# Newb needs help with CPUZ



## Arjai (Jun 19, 2012)

Ok, I have a 64 bit Ubuntu 11.10 and a Mint Lisa computer's I use for Crunching on Team Techpowerup.

I am interested in using CPU-Z on these computers, or something else that I don't have to 'Build', 'cause I don't know how to.

Can somebody help? Preferrably with a collocuial air since I am such an idiot cincerning Linux. Thanks!


----------



## JrRacinFan (Jun 19, 2012)

Google up CPU-g and Perlmon.


----------



## Arjai (Jun 19, 2012)

JrRacinFan said:


> Google up CPU-g and Perlmon.



Perlmon I dumped. CPUg I have on here, un zipped. but don't know how to open it or run it.


----------



## JrRacinFan (Jun 19, 2012)

It's been a while for me on Linux, my command line is rusty. If I remember I'll PM you.


----------



## ThE_MaD_ShOt (Jun 21, 2012)

In  ubuntu double click it and see if it opens with Package manager or software center. You could also drop to a terminal and type "sudo apt-get cpug" and see if it retrieves it. 

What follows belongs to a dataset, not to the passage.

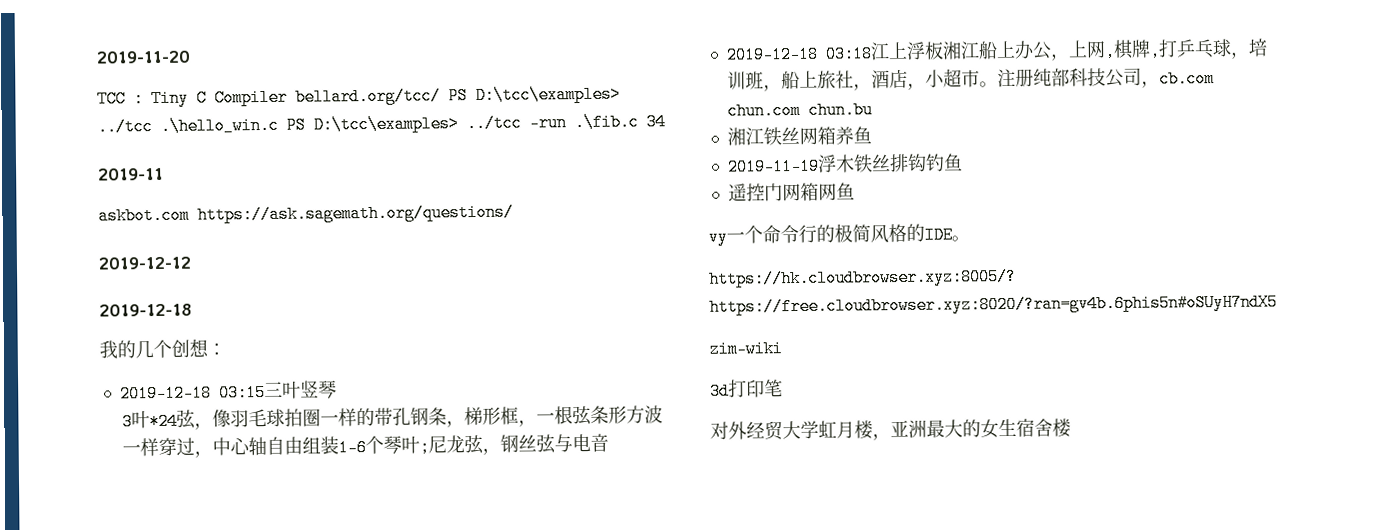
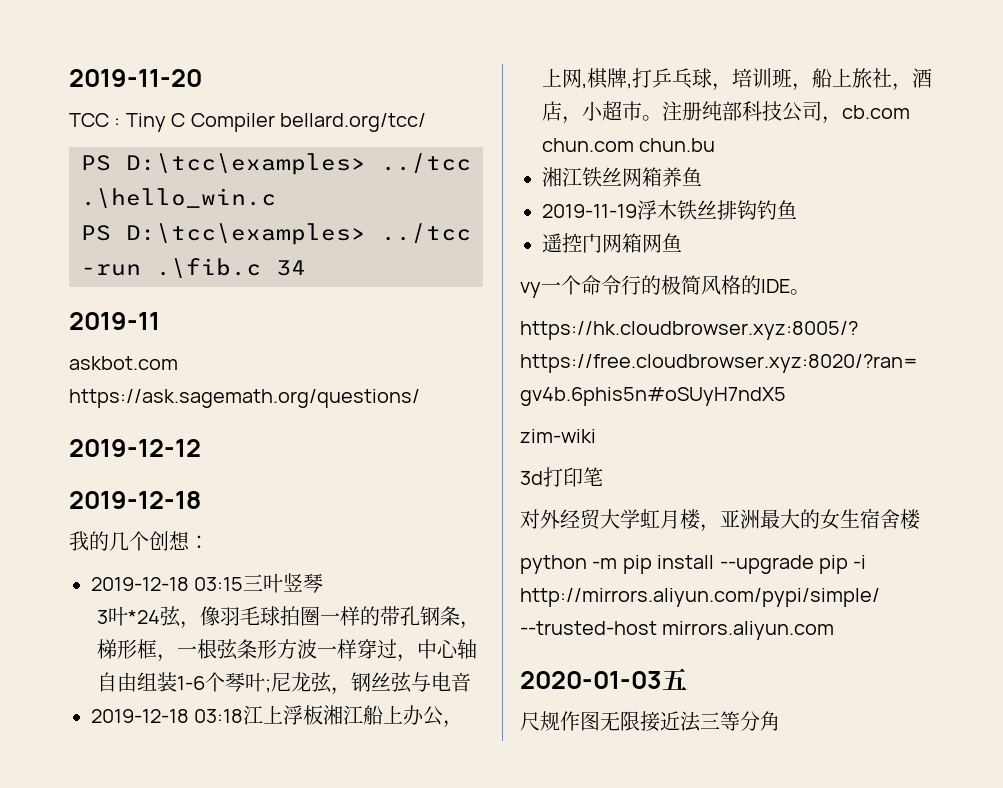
(441, 96) none -> (426, 122) //
(279, 125) none -> (276, 198) //
(1071, 428) none -> [520,555,867,574] [520,588,880,607] [520,621,835,640] [520,668,687,690] [520,711,780,732] // python -m pip install --upgrade pip -i http://mirrors.aliyun.com/pypi/simple/ --trusted-host mirrors.aliyun.com // 2020-01-03五 // 尺规作图无限接近法三等分角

What exactly are you looking for?


----------



## Easy Rhino (Jun 23, 2012)

this should do it.

http://www.overclock.net/t/212320/perlmon-cpu-z-like-program-for-linux

just download the program, go to the directory where you downloaded it and follow the directions. 

er...perlmon hasnt been updated since 2008 so i don't recommend it.


----------